With this edition of the Sententia cum quaestionibus in libros De anima Aristotelis, the scholarly community has finally been given access to the entirety of the earliest extant Scholastic commentary on Aristotle's De anima.
Jennifer Ottman earned her B.A. at Amherst College and a Ph.D. at Yale University. She has been associated with the Richard Rufus Project since 1999 and has served as associate editor since 2011. She is also a collaborating editor and translator for the Greystones Manuscript Project, which began work in 2011 on the theological writings of the early-fourteenth- century English Benedictine Robert Greystones; a volume which was published in 2017.
After graduating from Reed College, Rega Wood got her Ph.D. from Cornell University. Since 1976, she has prepared critical editions of major works of medieval philosophy and theology, including works by Richard Rufus, John Duns Scotus, William Ockham, and Adam Wodeham. In 1984, she discovered previously unknown works by Richard Rufus of Cornwall and, since 2000, she has been the principal investigator of the Richard Rufus Project (RRP). RRP is funded by the National Endowment for the Humanities and Indiana University, and also supported by Stanford University (rrp.stanford.edu). She has taught at St. Bonaventure University, Yale University, Stanford University, and Indiana University, Bloomington.

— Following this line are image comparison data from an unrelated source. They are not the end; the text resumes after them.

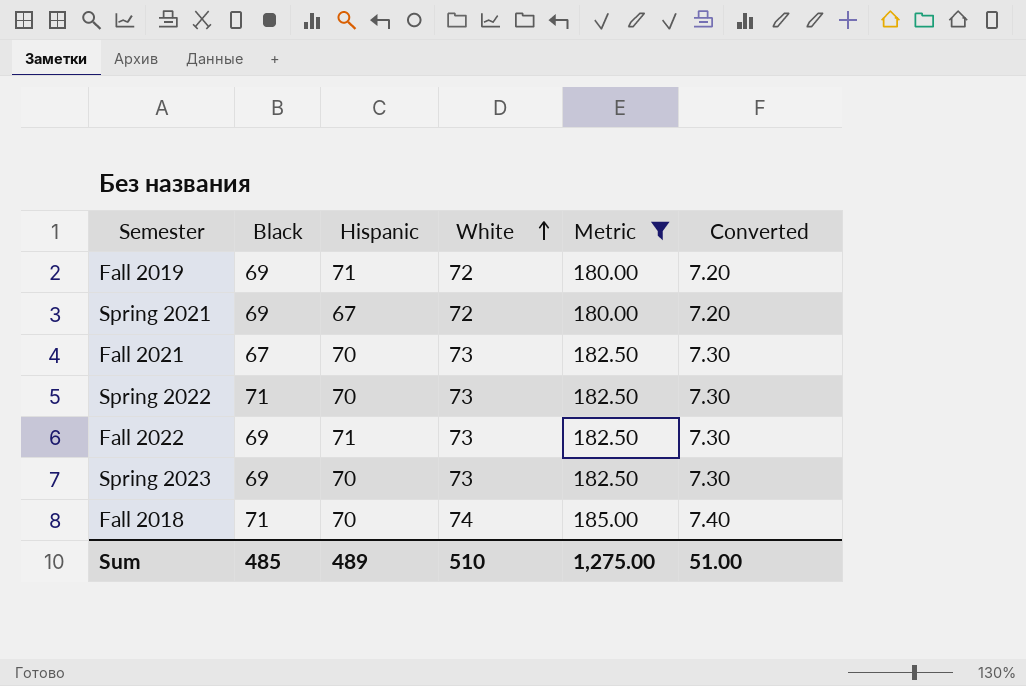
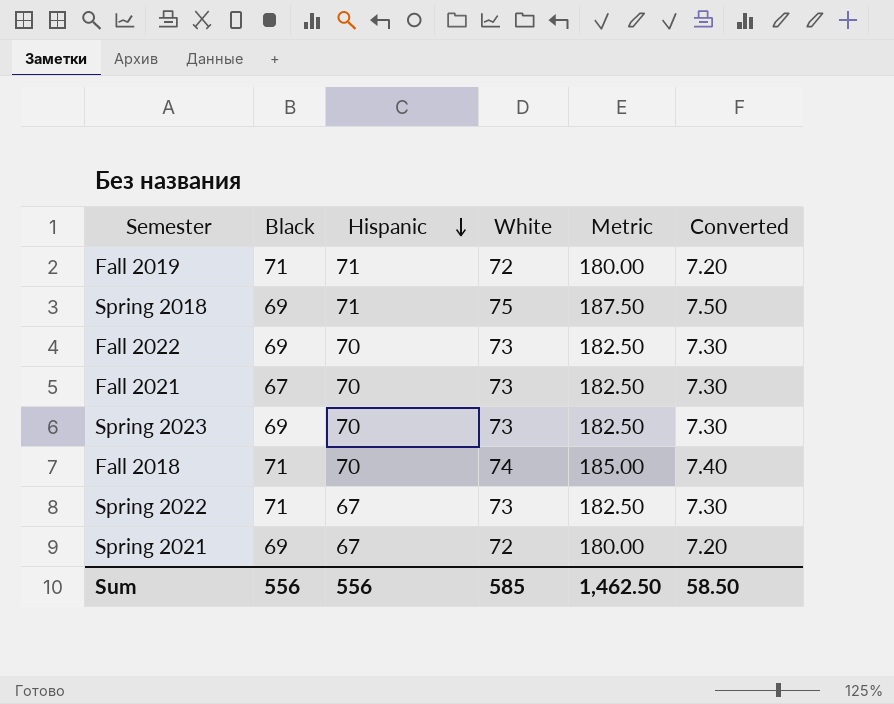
filter: Metric != 187.50 -> none
row order: White ascending -> Hispanic descending
Fall 2019 | Black: 69 -> 71
Fall 2022 | Hispanic: 71 -> 70
Spring 2022 | Hispanic: 70 -> 67
Sum | Black: 485 -> 556
Sum | Hispanic: 489 -> 556
Sum | White: 510 -> 585
Sum | Metric: 1,275.00 -> 1,462.50
Sum | Converted: 51.00 -> 58.50

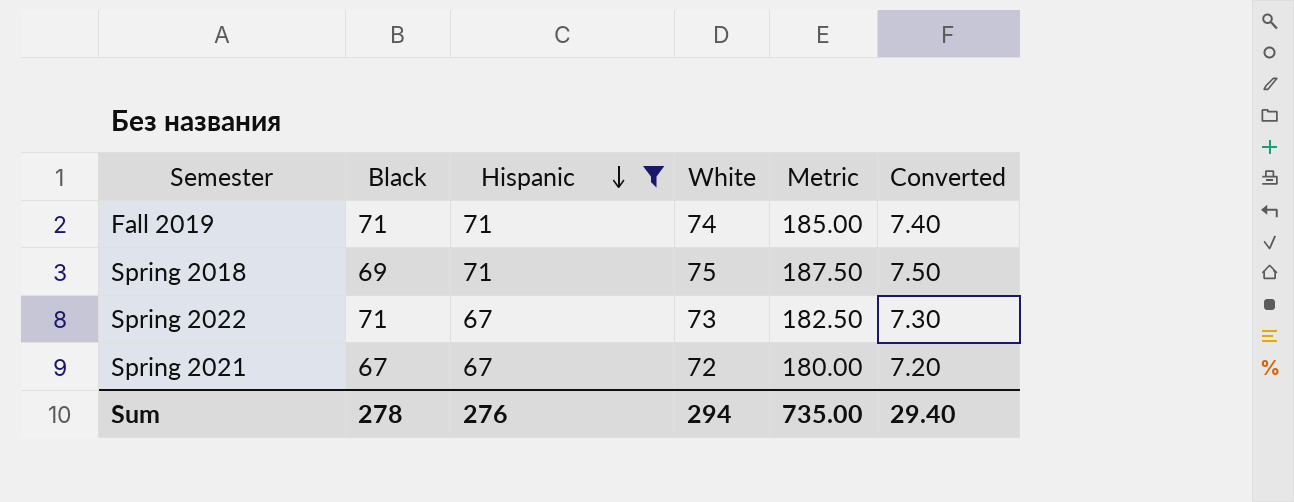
filter: none -> Hispanic != 70
Fall 2019 | White: 72 -> 74
Fall 2019 | Metric: 180.00 -> 185.00
Fall 2019 | Converted: 7.20 -> 7.40
Spring 2021 | Black: 69 -> 67
Sum | Black: 556 -> 278
Sum | Hispanic: 556 -> 276
Sum | White: 585 -> 294
Sum | Metric: 1,462.50 -> 735.00
Sum | Converted: 58.50 -> 29.40

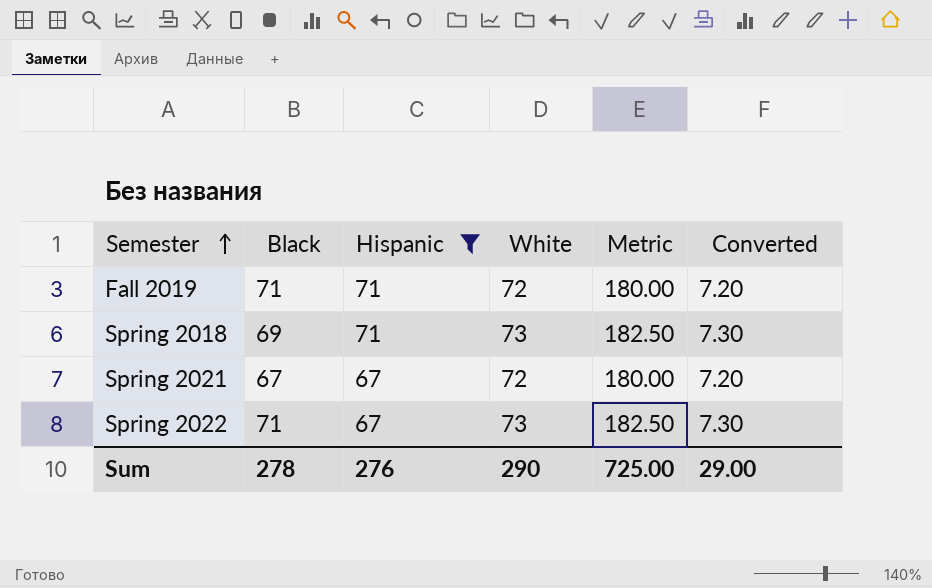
row order: Hispanic descending -> Semester ascending
Fall 2019 | White: 74 -> 72
Fall 2019 | Metric: 185.00 -> 180.00
Fall 2019 | Converted: 7.40 -> 7.20
Spring 2018 | White: 75 -> 73
Spring 2018 | Metric: 187.50 -> 182.50
Spring 2018 | Converted: 7.50 -> 7.30
Sum | White: 294 -> 290
Sum | Metric: 735.00 -> 725.00
Sum | Converted: 29.40 -> 29.00

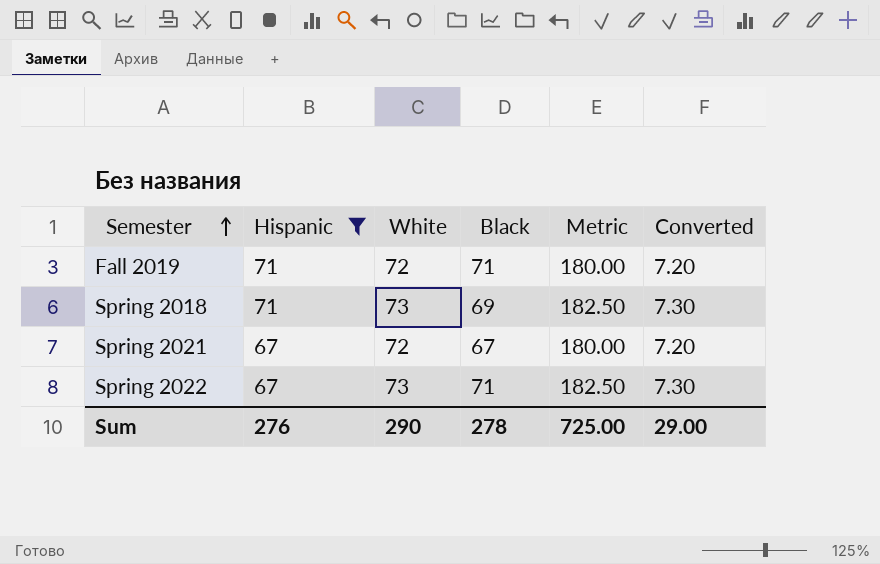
column Black | position: 2 -> 4

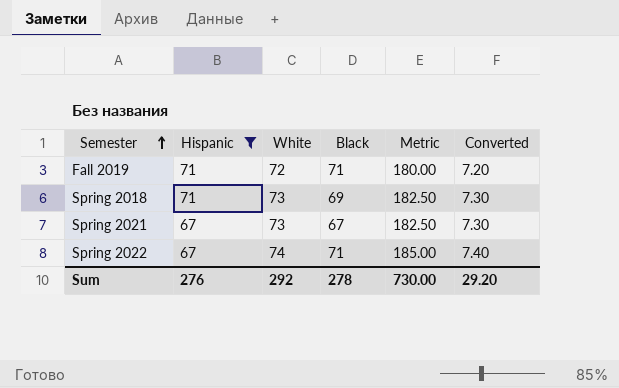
Spring 2021 | White: 72 -> 73
Spring 2021 | Metric: 180.00 -> 182.50
Spring 2021 | Converted: 7.20 -> 7.30
Spring 2022 | White: 73 -> 74
Spring 2022 | Metric: 182.50 -> 185.00
Spring 2022 | Converted: 7.30 -> 7.40
Sum | White: 290 -> 292
Sum | Metric: 725.00 -> 730.00
Sum | Converted: 29.00 -> 29.20

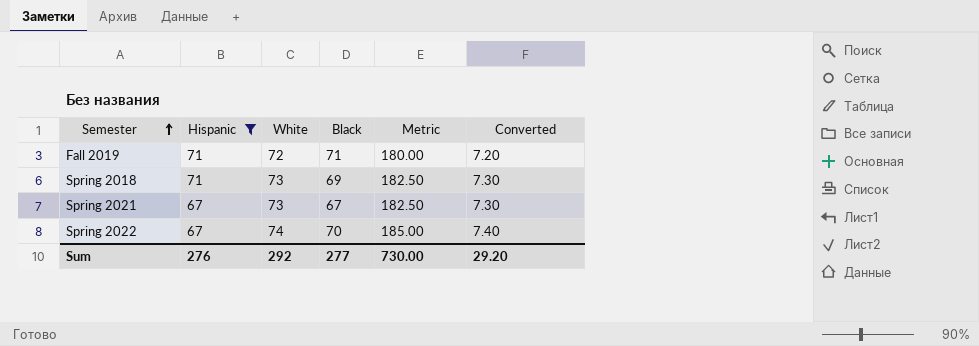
Spring 2022 | Black: 71 -> 70
Sum | Black: 278 -> 277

After studying philosophy as an undergraduate in Australia, Neil Lewis obtained his PhD degree at Pittsburgh in the United States, developing an interest in medieval philosophy. His research has focused on Robert Grosseteste and early thirteenth-century English philosophy. He is a core member of the Richard Rufus of Cornwall Project, which is devoted to the preparation of critical editions of the works of Richard Rufus of Cornwall, and a core member of the Ordered University Project devoted to interdisciplinary study of Grosseteste's scientific works. Most of his academic career has been spent as a professor in the philosophy department at Georgetown University in Washington D.C.
Christopher Martin's undergraduate and graduate degrees both came from Sussex University in the UK and his PhD from Princeton in mediaeval philosophy. After studying at Princeton, he taught at the State University of New York at Stony Brook until 1987 and then moved to the University of Auckland in New Zealand. His research covers the whole range of ancient and mediaeval philosophy but concentrates on the history of logic and in particular logic from the 12th to the 14th century. He has published many papers in this field and has held visiting positions at Cambridge University, The École Practique des Hautes Études in Paris, and at the Scuola Normale in Pisa.